# Work order
Restate every record exactly as it is written, while omitting the pictures it holds.
++++++
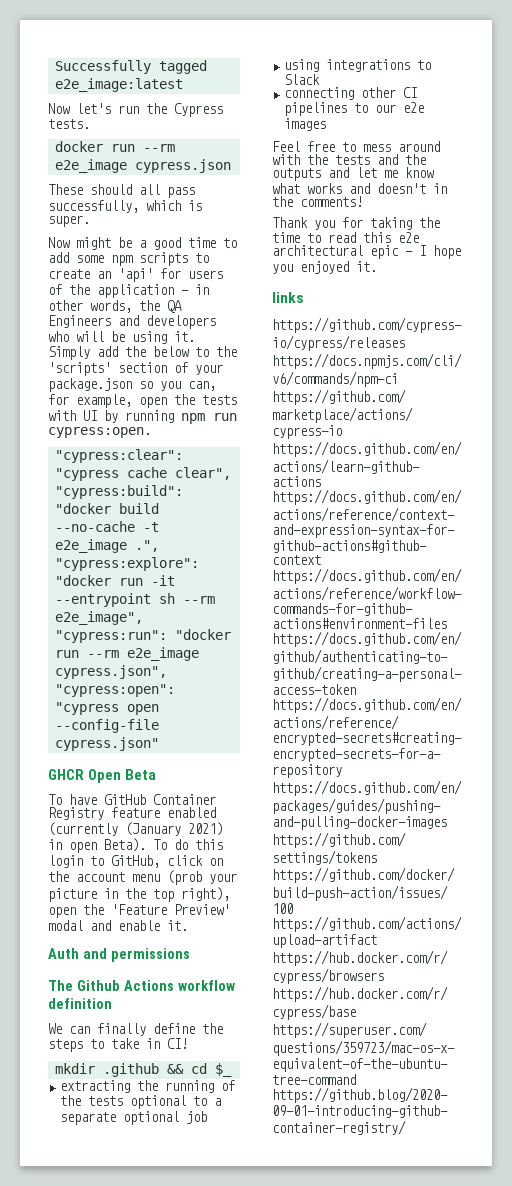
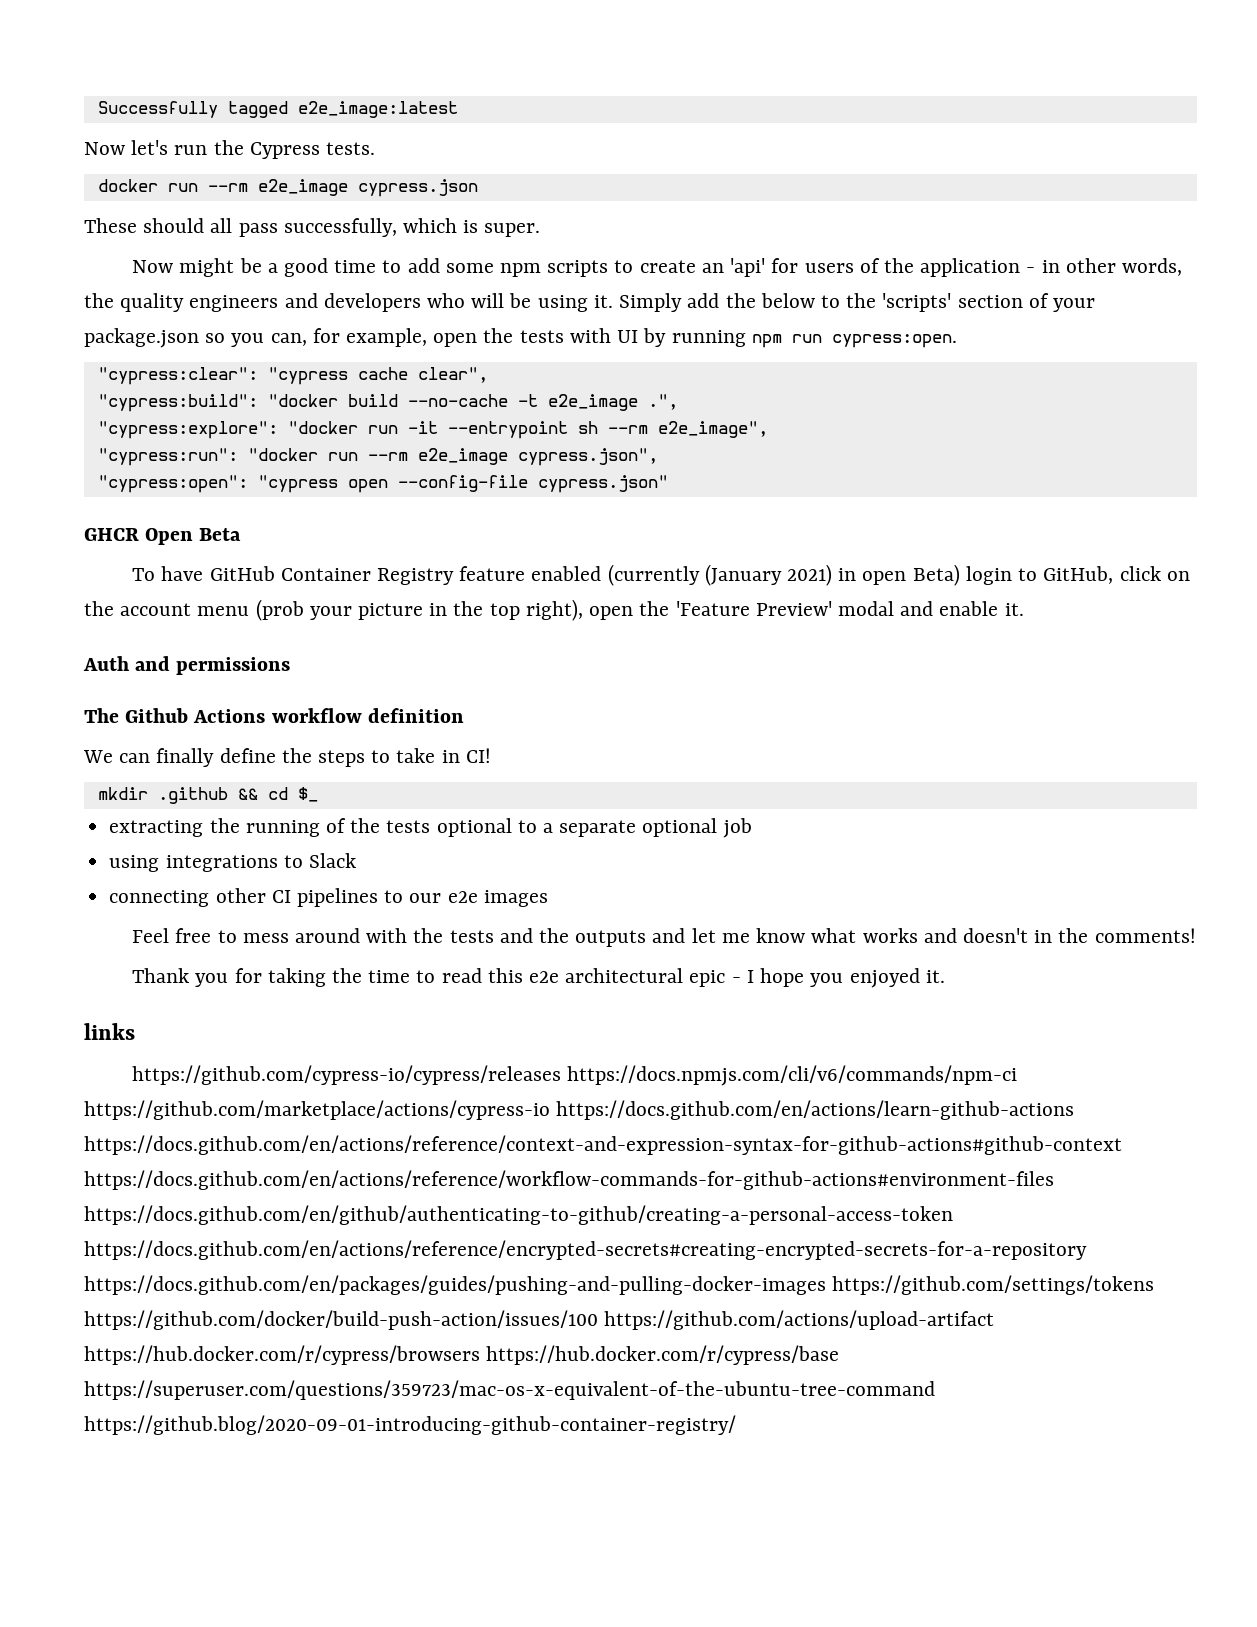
- Now might be a good time to add some npm scripts to create an 'api' for users of the application - in other words, the QA Engineers and developers who will be using it.
+ Now might be a good time to add some npm scripts to create an 'api' for users of the application - in other words, the quality engineers and developers who will be using it.
- To have GitHub Container Registry feature enabled (currently (January 2021) in open Beta). To do this login to GitHub, click on the account menu (prob your picture in the top right), open the 'Feature Preview' modal and enable it.
+ To have GitHub Container Registry feature enabled (currently (January 2021) in open Beta) login to GitHub, click on the account menu (prob your picture in the top right), open the 'Feature Preview' modal and enable it.

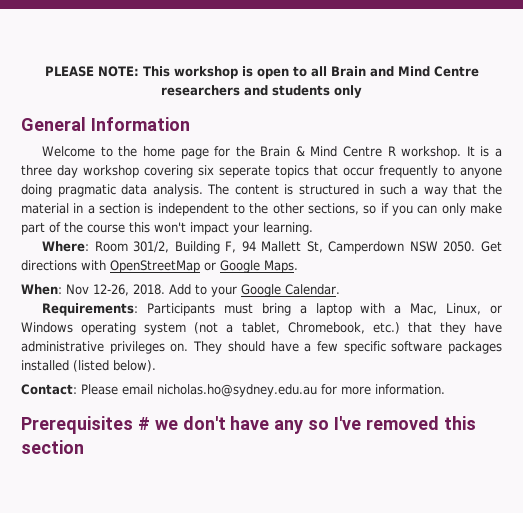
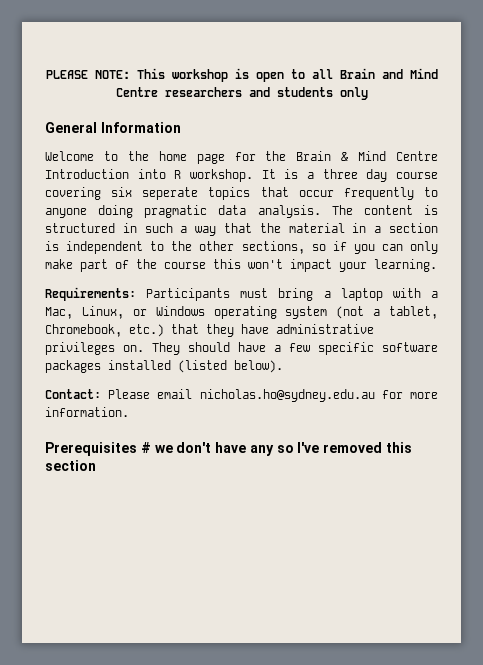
- Welcome to the home page for the Brain & Mind Centre R workshop.
+ Welcome to the home page for the Brain & Mind Centre Introduction into R workshop.
- It is a three day workshop covering six seperate topics that occur frequently to anyone doing pragmatic data analysis.
+ It is a three day course covering six seperate topics that occur frequently to anyone doing pragmatic data analysis.
- Where: Room 301/2, Building F, 94 Mallett St, Camperdown NSW 2050. Get directions with OpenStreetMap or Google Maps.
- When: Nov 12-26, 2018. Add to your Google Calendar.

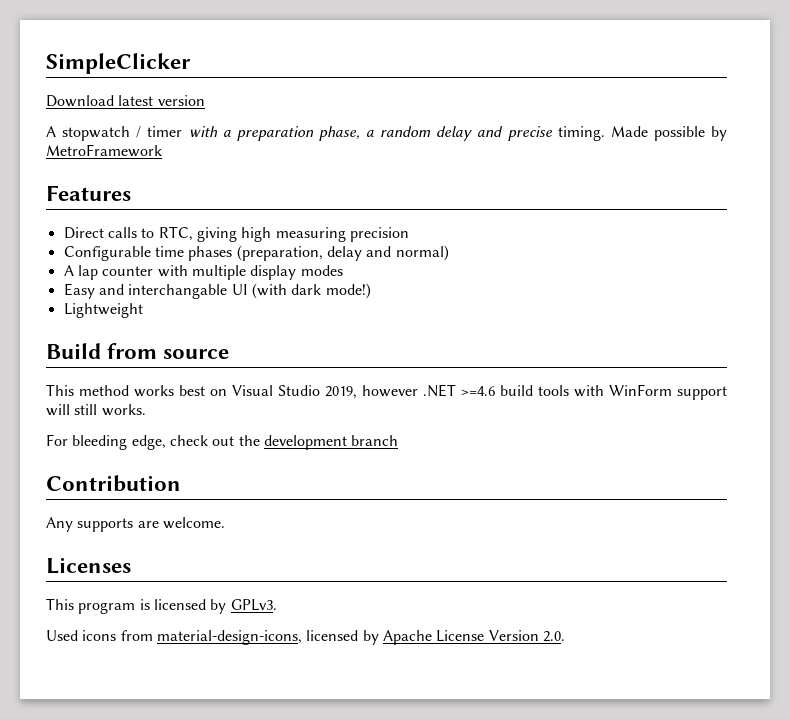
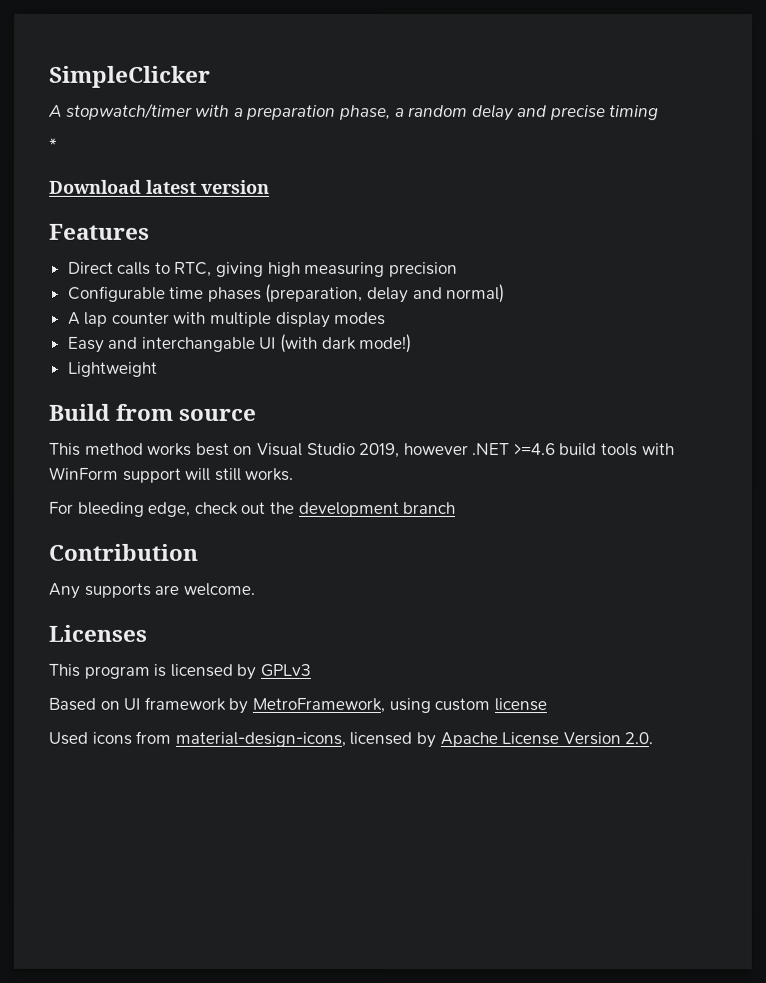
+ A stopwatch/timer with a preparation phase, a random delay and precise timing
+ *
  Download latest version
- A stopwatch / timer with a preparation phase, a random delay and precise timing. Made possible by MetroFramework
- This program is licensed by GPLv3.
+ This program is licensed by GPLv3
+ Based on UI framework by MetroFramework, using custom license

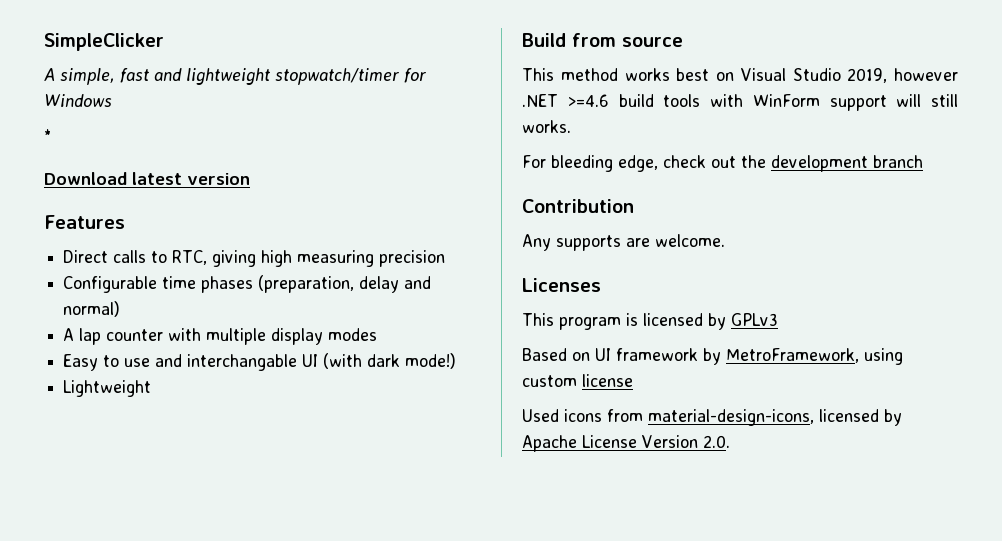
- A stopwatch/timer with a preparation phase, a random delay and precise timing
+ A simple, fast and lightweight stopwatch/timer for Windows
- Easy and interchangable UI (with dark mode!)
+ Easy to use and interchangable UI (with dark mode!)

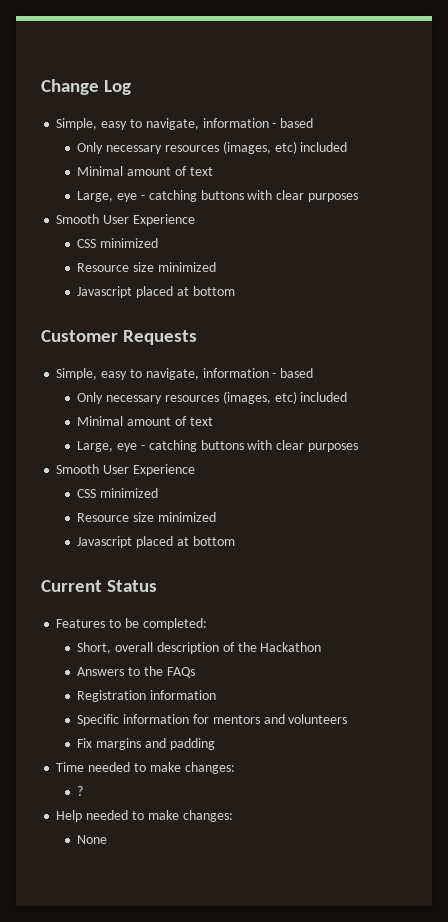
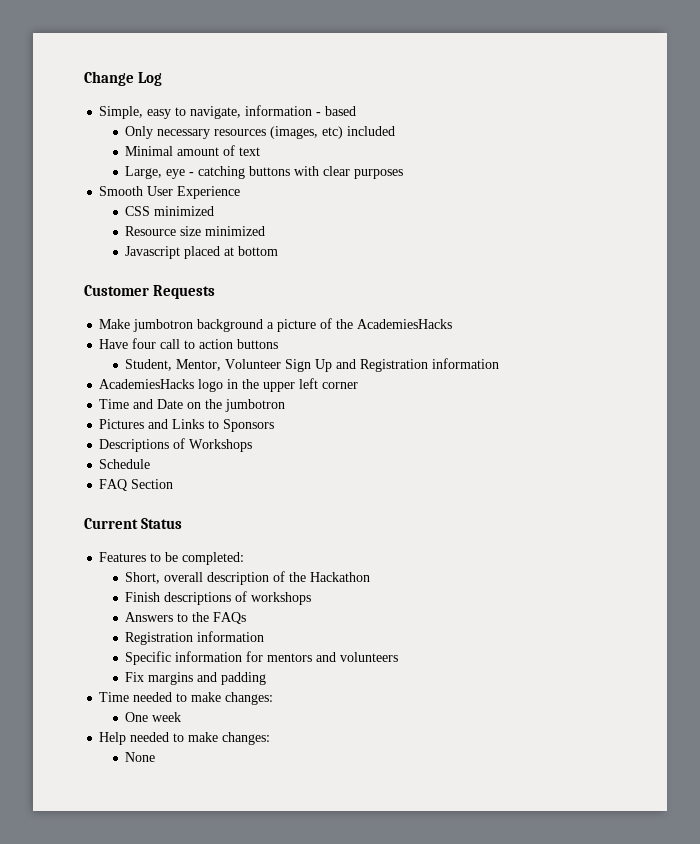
  Customer Requests
- Simple, easy to navigate, information - based
- Only necessary resources (images, etc) included
- Minimal amount of text
- Large, eye - catching buttons with clear purposes
- Smooth User Experience
- CSS minimized
- Resource size minimized
- Javascript placed at bottom
+ Make jumbotron background a picture of the AcademiesHacks
+ Have four call to action buttons
+ Student, Mentor, Volunteer Sign Up and Registration information
+ AcademiesHacks logo in the upper left corner
+ Time and Date on the jumbotron
+ Pictures and Links to Sponsors
+ Descriptions of Workshops
+ Schedule
+ FAQ Section
+ Finish descriptions of workshops
- ?
+ One week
++++++
# Exercise response
- Now might be a good time to add some npm scripts to create an 'api' for users of the application - in other words, the QA Engineers and developers who will be using it.
+ Now might be a good time to add some npm scripts to create an 'api' for users of the application - in other words, the quality engineers and developers who will be using it.
- To have GitHub Container Registry feature enabled (currently (January 2021) in open Beta). To do this login to GitHub, click on the account menu (prob your picture in the top right), open the 'Feature Preview' modal and enable it.
+ To have GitHub Container Registry feature enabled (currently (January 2021) in open Beta) login to GitHub, click on the account menu (prob your picture in the top right), open the 'Feature Preview' modal and enable it.

- Welcome to the home page for the Brain & Mind Centre R workshop.
+ Welcome to the home page for the Brain & Mind Centre Introduction into R workshop.
- It is a three day workshop covering six seperate topics that occur frequently to anyone doing pragmatic data analysis.
+ It is a three day course covering six seperate topics that occur frequently to anyone doing pragmatic data analysis.
- Where: Room 301/2, Building F, 94 Mallett St, Camperdown NSW 2050. Get directions with OpenStreetMap or Google Maps.
- When: Nov 12-26, 2018. Add to your Google Calendar.

+ A stopwatch/timer with a preparation phase, a random delay and precise timing
+ *
  Download latest version
- A stopwatch / timer with a preparation phase, a random delay and precise timing. Made possible by MetroFramework
- This program is licensed by GPLv3.
+ This program is licensed by GPLv3
+ Based on UI framework by MetroFramework, using custom license

- A stopwatch/timer with a preparation phase, a random delay and precise timing
+ A simple, fast and lightweight stopwatch/timer for Windows
- Easy and interchangable UI (with dark mode!)
+ Easy to use and interchangable UI (with dark mode!)

  Customer Requests
- Simple, easy to navigate, information - based
- Only necessary resources (images, etc) included
- Minimal amount of text
- Large, eye - catching buttons with clear purposes
- Smooth User Experience
- CSS minimized
- Resource size minimized
- Javascript placed at bottom
+ Make jumbotron background a picture of the AcademiesHacks
+ Have four call to action buttons
+ Student, Mentor, Volunteer Sign Up and Registration information
+ AcademiesHacks logo in the upper left corner
+ Time and Date on the jumbotron
+ Pictures and Links to Sponsors
+ Descriptions of Workshops
+ Schedule
+ FAQ Section
+ Finish descriptions of workshops
- ?
+ One week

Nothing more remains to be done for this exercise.